Liberal Party turncoats have supported a CFMEU rally that will be retrospectively declared illegal, under legislation before Parliament.

NSW Liberal Party leader, John Brogden, was rebuffed in an attempt to address the anti-land tax rally but Shadow Treasurer, Peta Seaton, joined the march and IR spokesman Chris Hartcher rushed out a media release commending the CFMEU's "neutral streak".

The union championed the call to axe the taxes on the basis they threatened thousands of jobs and risked causing a slump in the building industry.

CFMEU construction division state secretary Andrew Ferguson said the building workers marching at the rally were breaking the law under Howard Government's legislation and that by marching in the protest Seaton condoned the breach.

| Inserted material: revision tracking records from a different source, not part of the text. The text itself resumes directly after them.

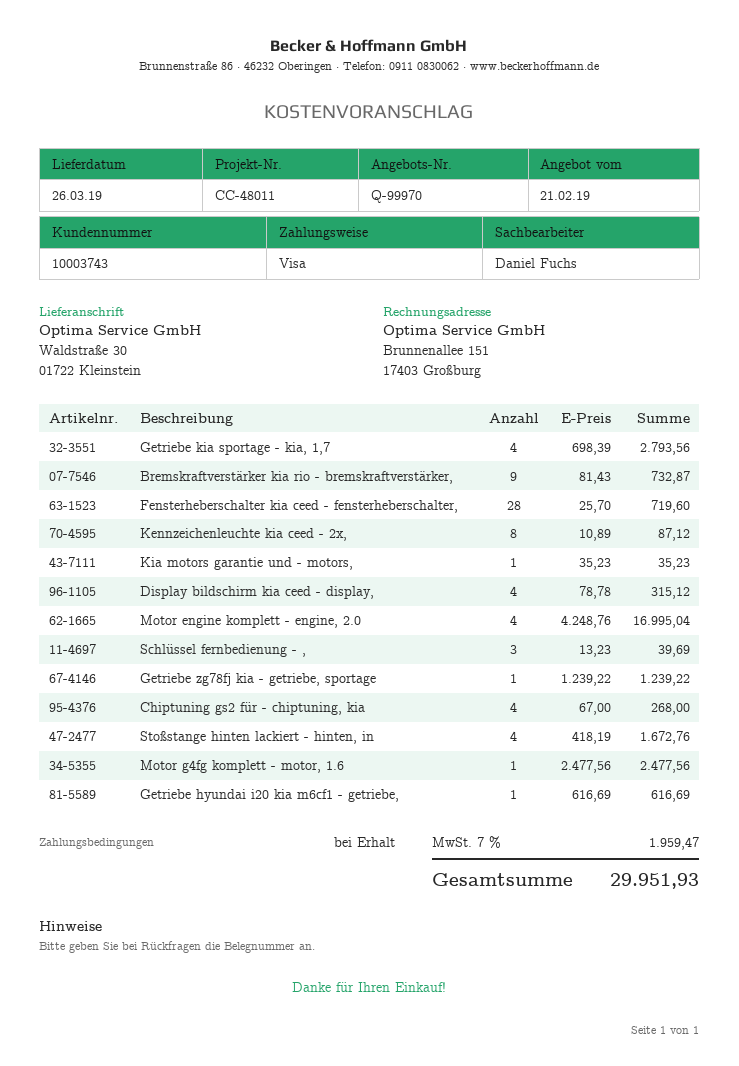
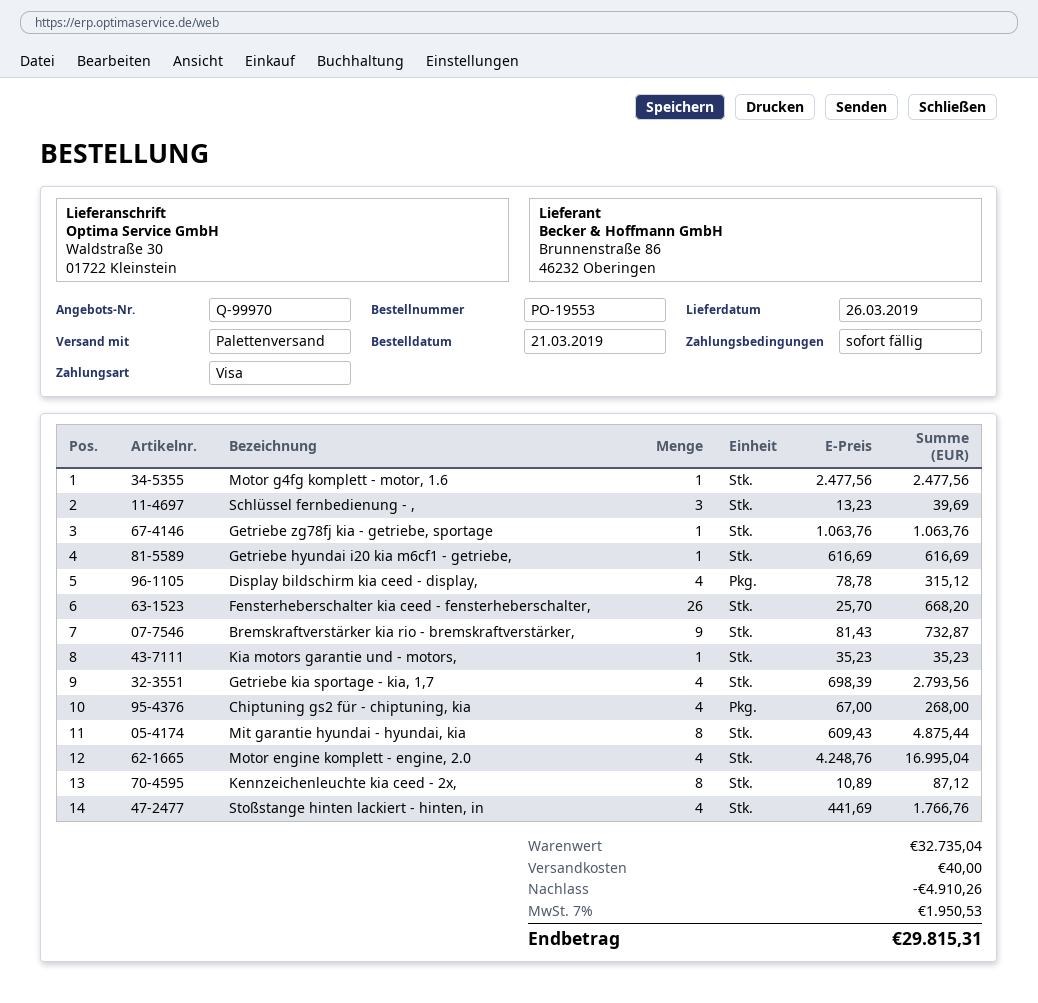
Fensterheberschalter kia ceed - fensterheberschalter,: 28 x 25.70 = 719.60 -> 26 x 25.70 = 668.20
Getriebe zg78fj kia - getriebe, sportage: 1 x 1239.22 = 1239.22 -> 1 x 1063.76 = 1063.76
Stoßstange hinten lackiert - hinten, in: 4 x 418.19 = 1672.76 -> 4 x 441.69 = 1766.76
Mit garantie hyundai - hyundai, kia: none -> 8 x 609.43 = 4875.44
discount: none -> 4910.26
shipping: none -> 40.00
tax: 7% = 1959.47 -> 7% = 1950.53
total: 29951.93 -> 29815.31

"This passionate anti-industrial manslaughter law campaigner was apparently unfazed by endorsing a rally which could be deemed illegal under her own party's retrospective and draconian legislation," Ferguson said.

Hartcher said in his media release that he looked forward to "working with the CFMEU and other unions to formulate policies which will benefit NSW, employers and workers".

Ferguson said he was "unfazed" by Hartcher's glowing endorsement but hoped his pledge to work co-operatively with unionists would prove to be more than just talk.

"While the union appreciates that the Liberal Party saw sense on this occasion we would call for more consistent support of the CFMEU in working for a strong, safe and fair building industry.

"Brogden should speak to his federal leader and work out whether the CFMEU should be attacked or be worked with," he said.

In a win for the marchers, the NSW Government has since reinstated the tax free threshold for properties with land values under $330,000.